Task statement
Please set down every line of the records below exactly, without the pictures.
Extracted entries below:
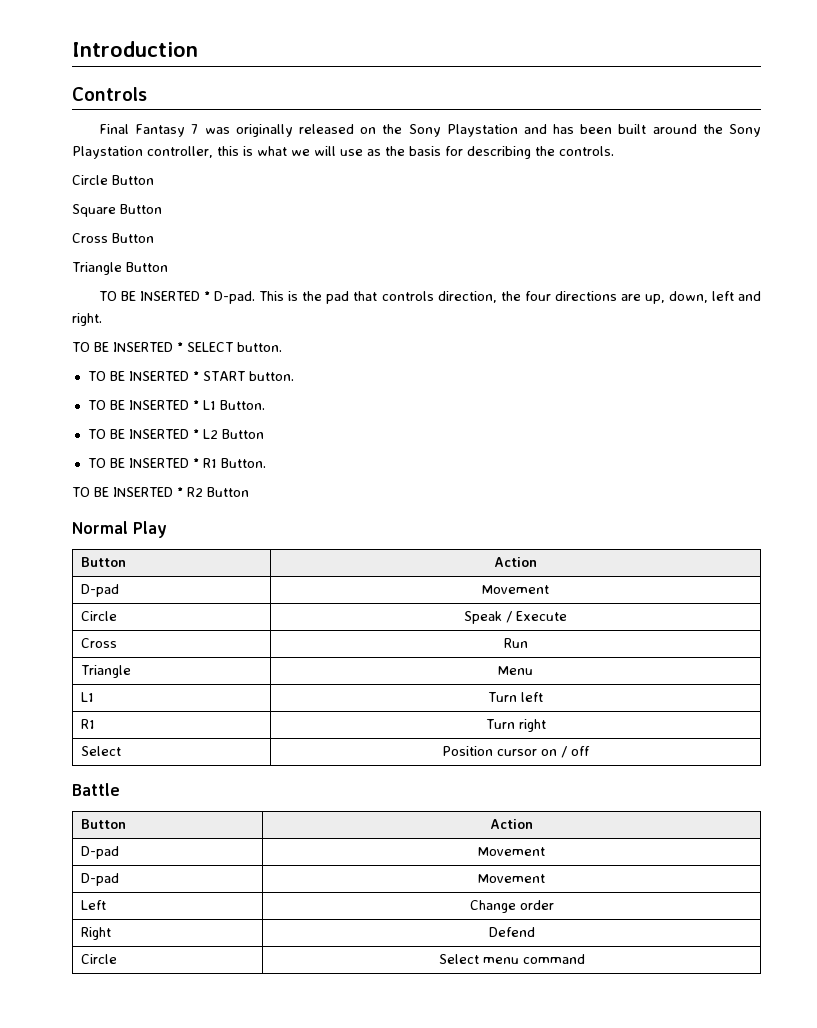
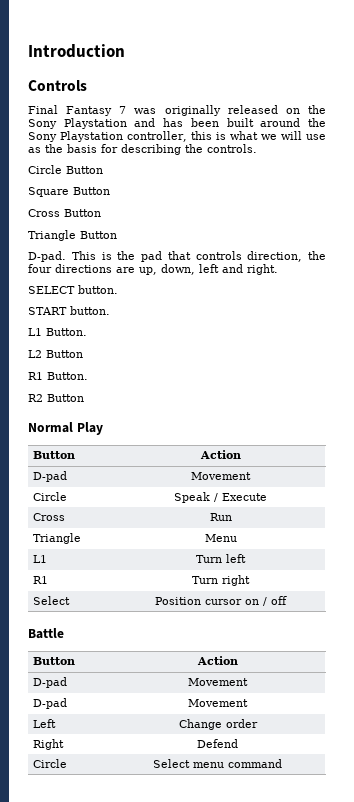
- TO BE INSERTED * D-pad.
+ D-pad.
- TO BE INSERTED * SELECT button.
- TO BE INSERTED * START button.
- TO BE INSERTED * L1 Button.
- TO BE INSERTED * L2 Button
- TO BE INSERTED * R1 Button.
- TO BE INSERTED * R2 Button
+ SELECT button.
+ START button.
+ L1 Button.
+ L2 Button
+ R1 Button.
+ R2 Button

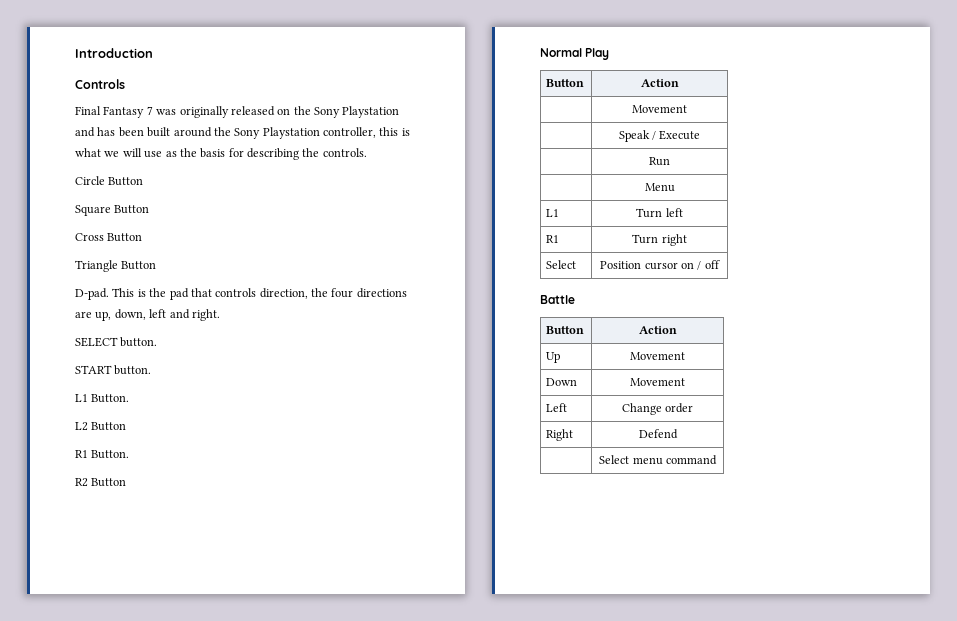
  Normal Play
  Button | Action
- D-pad | Movement
- Circle | Speak / Execute
+ | Movement
+ | Speak / Execute
- Cross | Run
+ | Run
- Triangle | Menu
+ | Menu
  Battle
  Button | Action
- D-pad | Movement
- D-pad | Movement
+ Up | Movement
+ Down | Movement
- Circle | Select menu command
+ | Select menu command

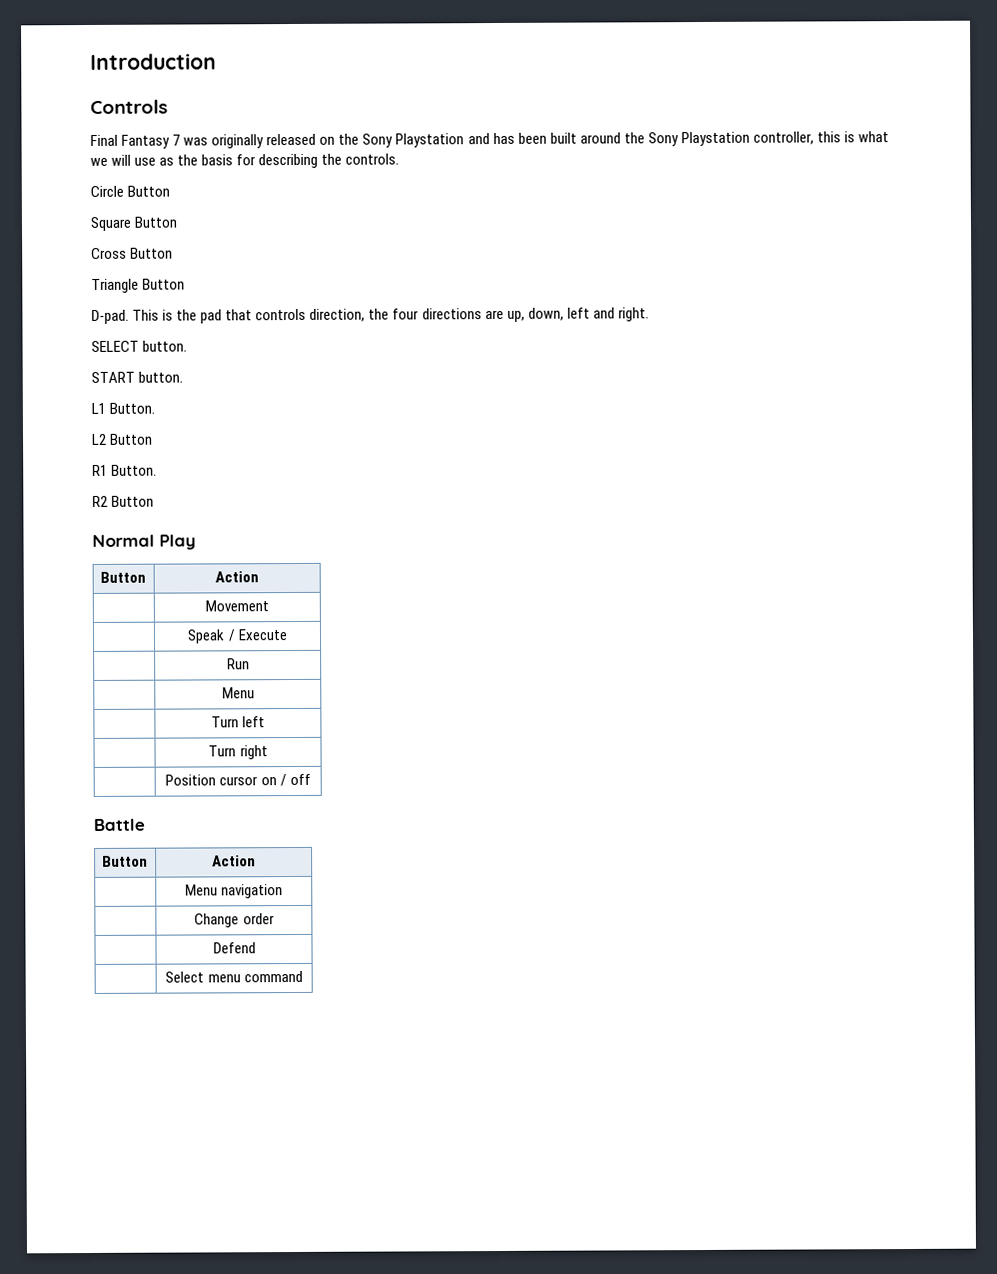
- L1 | Turn left
+ | Turn left
- R1 | Turn right
+ | Turn right
- Select | Position cursor on / off
+ | Position cursor on / off
- Up | Movement
- Down | Movement
- Left | Change order
+ | Menu navigation
+ | Change order
- Right | Defend
+ | Defend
End of Extracted entries.
Your response
- TO BE INSERTED * D-pad.
+ D-pad.
- TO BE INSERTED * SELECT button.
- TO BE INSERTED * START button.
- TO BE INSERTED * L1 Button.
- TO BE INSERTED * L2 Button
- TO BE INSERTED * R1 Button.
- TO BE INSERTED * R2 Button
+ SELECT button.
+ START button.
+ L1 Button.
+ L2 Button
+ R1 Button.
+ R2 Button

  Normal Play
  Button | Action
- D-pad | Movement
- Circle | Speak / Execute
+ | Movement
+ | Speak / Execute
- Cross | Run
+ | Run
- Triangle | Menu
+ | Menu
  Battle
  Button | Action
- D-pad | Movement
- D-pad | Movement
+ Up | Movement
+ Down | Movement
- Circle | Select menu command
+ | Select menu command

- L1 | Turn left
+ | Turn left
- R1 | Turn right
+ | Turn right
- Select | Position cursor on / off
+ | Position cursor on / off
- Up | Movement
- Down | Movement
- Left | Change order
+ | Menu navigation
+ | Change order
- Right | Defend
+ | Defend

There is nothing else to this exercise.